Executive Briefings

When Your Supplier Becomes Your Competitor

How would you like to spend substantial amounts of time and money on establishing an overseas supplier to manufacture your product - only to see that partner start competing against you with its own brand?

When Your Supplier Becomes Your Competitor

The practice is called value-chain climbing, and it's not especially rare. A number of big names in high-tech got their start making product for someone else, says Brian Wu, strategy professor at the University of Michigan. They include Japan's Sony, South Korea's Samsung and Taiwan's HTC Corp.

Wu recently teamed up with Zhixi Wan, assistant professor at the University of Oregon, on a research paper that examines the phenomenon of value-chain climbing. They offer some guidance to original equipment manufacturers (OEM) on how to deal with it.

“It presents a dilemma to western firms,” Wu admits. “Think of yourself as a master teaching an apprentice.” With the prospect, unfortunately, of the apprentice putting the master out of a job. 

For OEMs, it’s a risky trade-off – seeking cheap labor in exchange for the possibility of being undermined by one’s contractor. Of course, that doesn’t always happen. Plenty of contract manufacturers – Foxconn Technology Group, Jabil Circuit, Flextronics International and Celestica Inc., to name some major ones – are content with remaining in that role, and keeping the business of the world’s largest high-tech brands.

In the past, OEMs might have considered their greatest risk to be that of a supplier shipping copies of the exact product out the back door of the factory, and selling it on the gray market. That’s a patently illegal practice, of course, and is grounds for termination of a contract. Value-chain climbing, though, poses a more serious problem, in that it violates no aspect of a current agreement, but can entail the transfer of valuable intellectual property and loss of market share over the long run.

OEMs heighten the risk of value-chain climbing by squeezing suppliers, Wu says. The endless quest for procurement savings can shave already thin margins for the contract manufacturer, giving it an incentive to dump the OEM at the earliest opportunity, and launch its own brand.

There’s also the very real possibility that the contract manufacturer will lure away the OEM’s engineers, scientists and product designers. The loss of I.P., it turns out, can occur in multiple ways.

So the choices open to an OEM facing competition from a trusted supplier appear to be twofold: either dump the supplier, or pay it more to stick with the original deal. Wu says both options entail certain risks to the OEM’s profit sheet and market position.

There is a third way, he says. OEMs should consider embracing that “master-apprentice” relationship at the outset. Under such an arrangement, the supplier agrees to accept lower profit margins in the early stages of the relationship. In exchange, it’s allowed to learn the OEM’s design and marketing secrets.

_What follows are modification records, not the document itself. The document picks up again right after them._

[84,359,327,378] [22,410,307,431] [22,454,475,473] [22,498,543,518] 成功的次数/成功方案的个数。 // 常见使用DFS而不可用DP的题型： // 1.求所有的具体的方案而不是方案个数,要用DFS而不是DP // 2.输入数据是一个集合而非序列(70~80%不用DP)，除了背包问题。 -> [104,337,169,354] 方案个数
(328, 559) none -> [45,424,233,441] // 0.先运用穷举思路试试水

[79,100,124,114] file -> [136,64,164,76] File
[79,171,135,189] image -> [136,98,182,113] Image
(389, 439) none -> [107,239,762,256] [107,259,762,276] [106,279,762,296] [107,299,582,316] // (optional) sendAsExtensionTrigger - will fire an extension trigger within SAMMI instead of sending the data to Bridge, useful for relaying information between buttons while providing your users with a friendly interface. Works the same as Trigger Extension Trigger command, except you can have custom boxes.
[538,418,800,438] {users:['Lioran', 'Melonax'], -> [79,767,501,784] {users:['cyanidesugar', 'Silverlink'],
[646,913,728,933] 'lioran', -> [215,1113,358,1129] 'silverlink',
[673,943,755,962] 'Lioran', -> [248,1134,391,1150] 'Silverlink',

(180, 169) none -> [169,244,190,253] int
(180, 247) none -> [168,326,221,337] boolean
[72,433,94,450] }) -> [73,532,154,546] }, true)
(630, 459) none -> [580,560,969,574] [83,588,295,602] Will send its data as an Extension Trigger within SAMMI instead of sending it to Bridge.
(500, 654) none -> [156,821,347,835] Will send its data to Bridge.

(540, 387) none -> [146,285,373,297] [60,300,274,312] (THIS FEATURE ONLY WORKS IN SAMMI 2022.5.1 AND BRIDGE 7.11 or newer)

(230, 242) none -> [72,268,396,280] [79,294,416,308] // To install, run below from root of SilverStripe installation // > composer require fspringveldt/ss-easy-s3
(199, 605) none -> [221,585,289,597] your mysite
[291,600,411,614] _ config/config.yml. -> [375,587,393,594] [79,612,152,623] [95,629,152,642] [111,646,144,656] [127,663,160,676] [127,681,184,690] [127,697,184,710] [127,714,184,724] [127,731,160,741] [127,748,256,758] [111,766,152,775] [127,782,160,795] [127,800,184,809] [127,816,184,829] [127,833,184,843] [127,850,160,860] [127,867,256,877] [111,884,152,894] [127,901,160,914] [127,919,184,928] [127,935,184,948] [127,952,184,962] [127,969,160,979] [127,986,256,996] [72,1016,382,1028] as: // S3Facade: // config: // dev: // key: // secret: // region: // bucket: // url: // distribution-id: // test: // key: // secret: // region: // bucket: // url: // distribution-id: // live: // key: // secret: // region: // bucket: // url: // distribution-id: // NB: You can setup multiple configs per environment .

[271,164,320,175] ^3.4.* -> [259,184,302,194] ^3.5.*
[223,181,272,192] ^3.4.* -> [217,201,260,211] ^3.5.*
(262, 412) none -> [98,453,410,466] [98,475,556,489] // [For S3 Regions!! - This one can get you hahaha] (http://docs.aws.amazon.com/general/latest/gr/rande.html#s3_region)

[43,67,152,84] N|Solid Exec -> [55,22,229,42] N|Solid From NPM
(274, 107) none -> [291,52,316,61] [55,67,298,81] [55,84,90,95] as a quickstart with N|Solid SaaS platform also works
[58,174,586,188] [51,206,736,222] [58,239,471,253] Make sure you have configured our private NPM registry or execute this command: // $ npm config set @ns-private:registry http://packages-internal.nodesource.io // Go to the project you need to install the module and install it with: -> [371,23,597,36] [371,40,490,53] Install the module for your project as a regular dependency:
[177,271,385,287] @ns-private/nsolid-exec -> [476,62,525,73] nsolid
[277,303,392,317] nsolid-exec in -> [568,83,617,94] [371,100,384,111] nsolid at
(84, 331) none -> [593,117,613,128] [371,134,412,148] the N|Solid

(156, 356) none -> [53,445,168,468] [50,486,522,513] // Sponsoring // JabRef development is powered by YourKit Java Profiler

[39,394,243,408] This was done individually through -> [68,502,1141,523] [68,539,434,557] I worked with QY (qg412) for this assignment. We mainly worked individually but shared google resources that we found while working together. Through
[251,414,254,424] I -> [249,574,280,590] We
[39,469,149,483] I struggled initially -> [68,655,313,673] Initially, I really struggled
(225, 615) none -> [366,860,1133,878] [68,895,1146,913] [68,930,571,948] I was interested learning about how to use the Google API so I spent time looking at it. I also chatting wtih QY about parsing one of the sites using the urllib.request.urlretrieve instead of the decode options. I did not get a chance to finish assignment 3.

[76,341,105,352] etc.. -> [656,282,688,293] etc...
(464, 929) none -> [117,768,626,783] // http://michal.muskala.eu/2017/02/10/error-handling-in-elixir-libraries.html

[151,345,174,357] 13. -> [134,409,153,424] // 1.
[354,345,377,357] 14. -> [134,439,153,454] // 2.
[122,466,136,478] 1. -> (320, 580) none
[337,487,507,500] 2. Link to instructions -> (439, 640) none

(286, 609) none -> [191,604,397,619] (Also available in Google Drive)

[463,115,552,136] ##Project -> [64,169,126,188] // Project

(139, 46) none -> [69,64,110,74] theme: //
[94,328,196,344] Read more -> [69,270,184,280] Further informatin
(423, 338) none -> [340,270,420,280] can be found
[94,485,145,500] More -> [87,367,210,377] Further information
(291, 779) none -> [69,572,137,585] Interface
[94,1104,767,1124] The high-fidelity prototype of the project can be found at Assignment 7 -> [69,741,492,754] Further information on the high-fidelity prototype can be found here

Meanwhile, the OEM is designing the next generation of the product – work that isn’t being immediately shared with the supplier. Comes time to begin building the new model, the two parties can decide whether to continue their relationship.

Wu and Wan believe there’s a natural lifecycle to any manufacturing contract. “Our model shows that it’s not a question of whether to dump or accommodate [the supplier], but when,” Wu says. The key questions: “What are the market conditions, and what is the right time?”

The OEM would do well to assume that the supplier will eventually learn enough to launch its own brand – even if experience has shown that’s not always the case. “It’s OK as long as you are able to squeeze all of the profits out,” Wu says.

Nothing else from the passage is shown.